We know that, nᵗʰ term of an AP is given by,

tₙ = a + ( n - 1 ) * d

⇒ t₂ = a + ( 2 - 1 ) * d

⇒ t₂ = a + 1 * d

⇒ t₂ = a + d

Now,

t₄ = a + ( 4 - 1 ) * d

⇒ t₄ = a + 3d

Now,

t₇ = a + ( 7 - 1 ) * d

⇒ t₇ = a + 6d

Now, t₂, t₄ and t₇ are in GP.

We know that,

In a geometric progression ( GP ), ratio of two consecutive terms is constant.
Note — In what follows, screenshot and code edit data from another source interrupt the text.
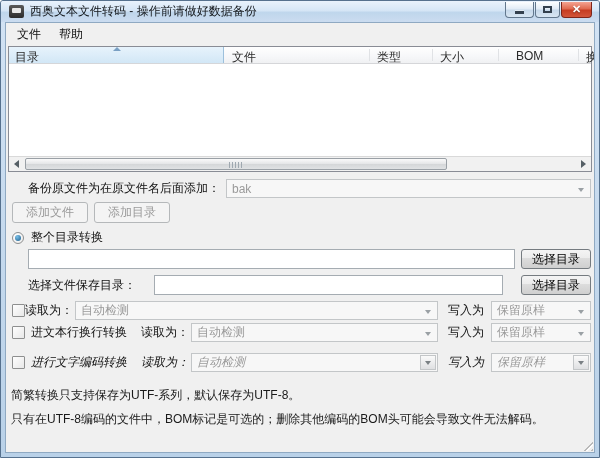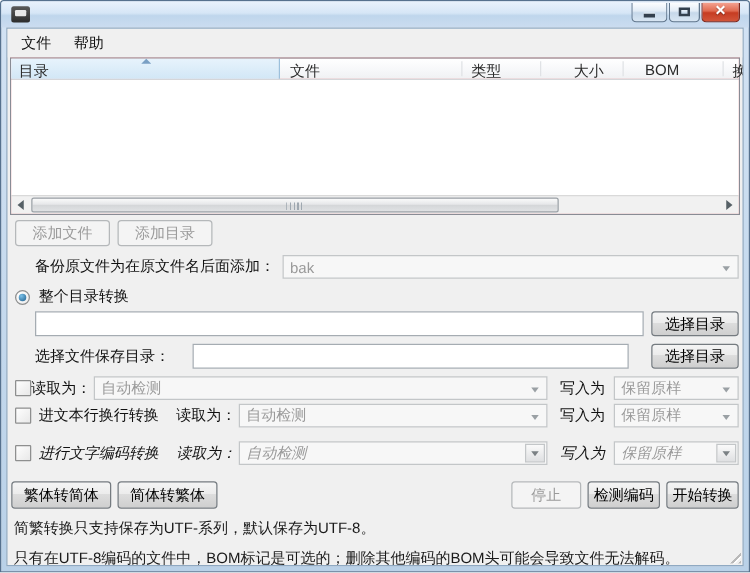--- a/index.html
+++ b/index.html
@@ -94,6 +94,7 @@
 
   <div class="titlebar">
     <span class="app-icon"></span>
+    <span class="title-text">西奥文本文件转码 - 操作前请做好数据备份</span>
     <div class="caption-buttons">
       <div class="cap-btn min">
         <span class="glyph-min"></span>

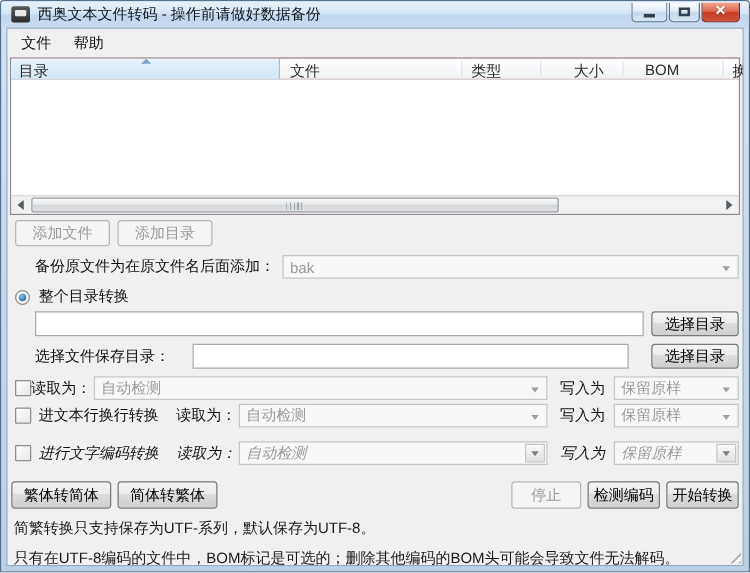--- a/index.html
+++ b/index.html
@@ -126,7 +126,7 @@
         <span class="lv-sep" style="left:569px"></span>
         <span class="lv-label" style="left:223px">文件</span>
         <span class="lv-label" style="left:368px">类型</span>
-        <span class="lv-label" style="left:450px">大小</span>
+        <span class="lv-label" style="left:431px">大小</span>
         <span class="lv-label" style="left:507px">BOM</span>
         <span class="lv-label" style="left:577px">换</span>
       </div>

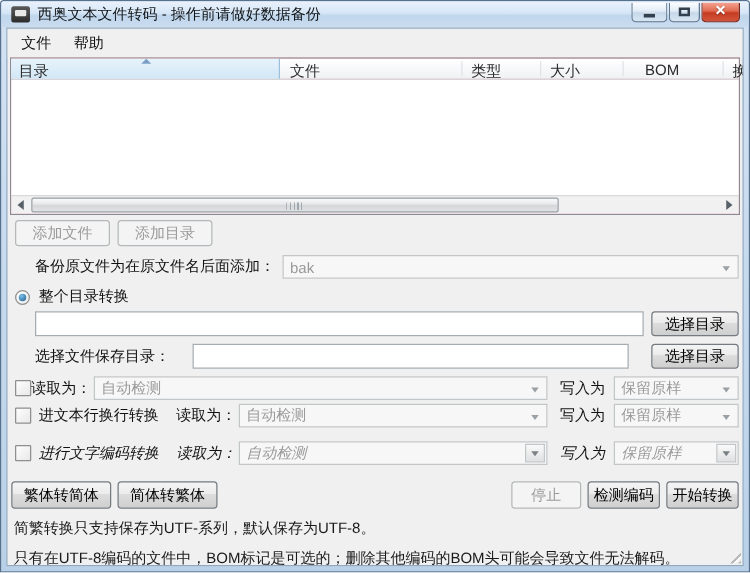--- a/index.html
+++ b/index.html
@@ -145,17 +145,17 @@
     <div class="rows">
 
 
+      <div class="row" style="margin-top:7px; height:19px; padding-left:19px; gap:6px;">
+        <span class="lbl">备份原文件为在原文件名后面添加：</span>
+        <div class="combo flex1">
+          <span>bak</span>
+          <span class="dd-arrow"></span>
+        </div>
+      </div>
+
       <div class="row" style="margin-top:4px; height:21px; padding-left:3px; gap:6px;">
         <button class="btn disabled" style="width:76px">添加文件</button>
         <button class="btn disabled" style="width:76px">添加目录</button>
-      </div>
-
-      <div class="row" style="margin-top:7px; height:19px; padding-left:19px; gap:6px;">
-        <span class="lbl">备份原文件为在原文件名后面添加：</span>
-        <div class="combo flex1">
-          <span>bak</span>
-          <span class="dd-arrow"></span>
-        </div>
       </div>
 
       <div class="row" style="margin-top:7px; height:15px; padding-left:3px;">

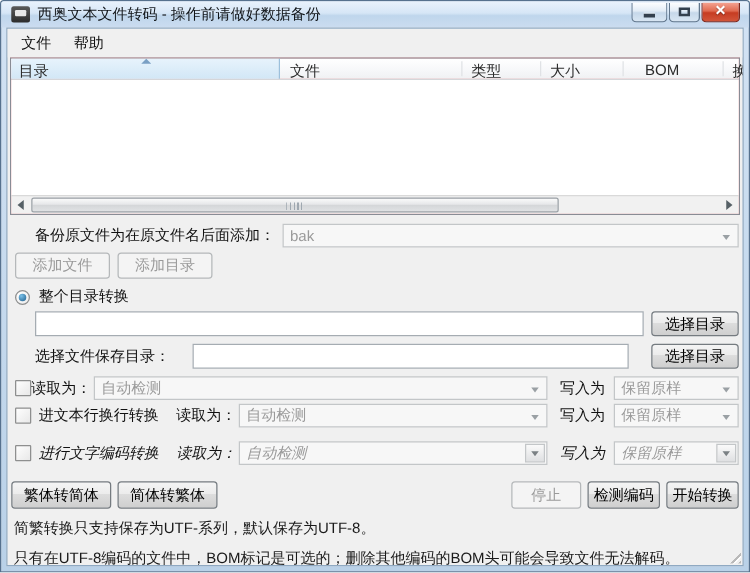--- a/index.html
+++ b/index.html
@@ -222,14 +222,6 @@
         </div>
       </div>
 
-      <div class="row" style="margin-top:5px; height:22px; gap:5px;">
-        <button class="btn" style="height:22px; width:80px">繁体转简体</button>
-        <button class="btn" style="height:22px; width:80px">简体转繁体</button>
-        <span class="flex1"></span>
-        <button class="btn disabled" style="height:22px; width:56px">停止</button>
-        <button class="btn" style="height:22px; width:58px">检测编码</button>
-        <button class="btn" style="height:22px; width:58px">开始转换</button>
-      </div>
 
       <div class="notes" style="margin-top:7px">简繁转换只支持保存为UTF-系列，默认保存为UTF-8。</div>
       <div class="notes" style="margin-top:7px">只有在UTF-8编码的文件中，BOM标记是可选的；删除其他编码的BOM头可能会导致文件无法解码。</div>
Let the common ratio of the GP be r.

∴ t₂ : t₄ = t₄ : t₇ = r

$\displaystyle{\implies\sf\:\dfrac{t_2}{t_4}\:=\:\dfrac{t_4}{t_7}\:=\:r}$

$\displaystyle{\implies\sf\:t_2\:\times\:t_7\:=\:t_4\:\times\:t_4}$

$\displaystyle{\implies\sf\:(\:a\:+\:d\:)\:(\:a\:+\:6d\:)\:=\:(\:a\:+\:3d\:)\:(\:a\:+\:3d\:)}$

$\displaystyle{\implies\sf\:a\:(\:a\:+\:6d\:)\:+\:d\:(\:a\:+\:6d\:)\:=\:(\:a\:+\:3d\:)^2}$

$\displaystyle{\implies\sf\:a^2\:+\:6ad\:+\:ad\:+\:6d^2\:=\:a^2\:+\:2\:\times\:a\:\times\:3d\:+\:(\:3d\:)^2}$

$\displaystyle{\implies\sf\:a^2\:+\:7ad\:+\:6d^2\:=\:a^2\:+\:6ad\:+\:9d^2}$

$\displaystyle{\implies\sf\:a^2\:-\:a^2\:+\:7ad\:-\:6ad\:=\:9d^2\:-\:6d^2}$

$\displaystyle{\implies\sf\:0\:+\:ad\:=\:3d^2}$

$\displaystyle{\implies\sf\:ad\:=\:3d^2}$

$\displaystyle{\implies\sf\:a\:=\:\dfrac{3\:d\:\times\:\cancel{d}}{\cancel{d}}}$

$\displaystyle{\implies\:\boxed{\pink{\sf\:a\:=\:3d\:}}}$

Now, we have,

$\displaystyle{\sf\:\dfrac{t_2}{t_4}\:=\:\dfrac{t_4}{t_7}\:=\:r}$

$\displaystyle{\implies\sf\:\dfrac{a\:+\:d}{a\:+\:3d}\:=\:\dfrac{a\:+\:3d}{a\:+\:6d}}$

By substituting a = 3d, we get,

$\displaystyle{\implies\sf\:\dfrac{3d\:+\:d}{3d\:+\:3d}\:=\:\dfrac{3d\:+\:3d}{3d\:+\:6d}}$

$\displaystyle{\implies\sf\:\dfrac{4\:\cancel{d}}{6\:\cancel{d}}\:=\:\dfrac{6\:\cancel{d}}{9\:\cancel{d}}}$

$\displaystyle{\implies\sf\:\dfrac{4}{6}\:=\:\dfrac{6}{9}\:=\:r}$

$\displaystyle{\implies\sf\:r\:=\:\dfrac{\cancel{4}}{\cancel{6}}}$

$\displaystyle{\therefore\:\underline{\boxed{\red{\sf\:r\:=\:\dfrac{2}{3}\:}}}}$

∴ The common ratio of the GP is

$\displaystyle{\boxed{\red{\sf\:\dfrac{2}{3}}}}$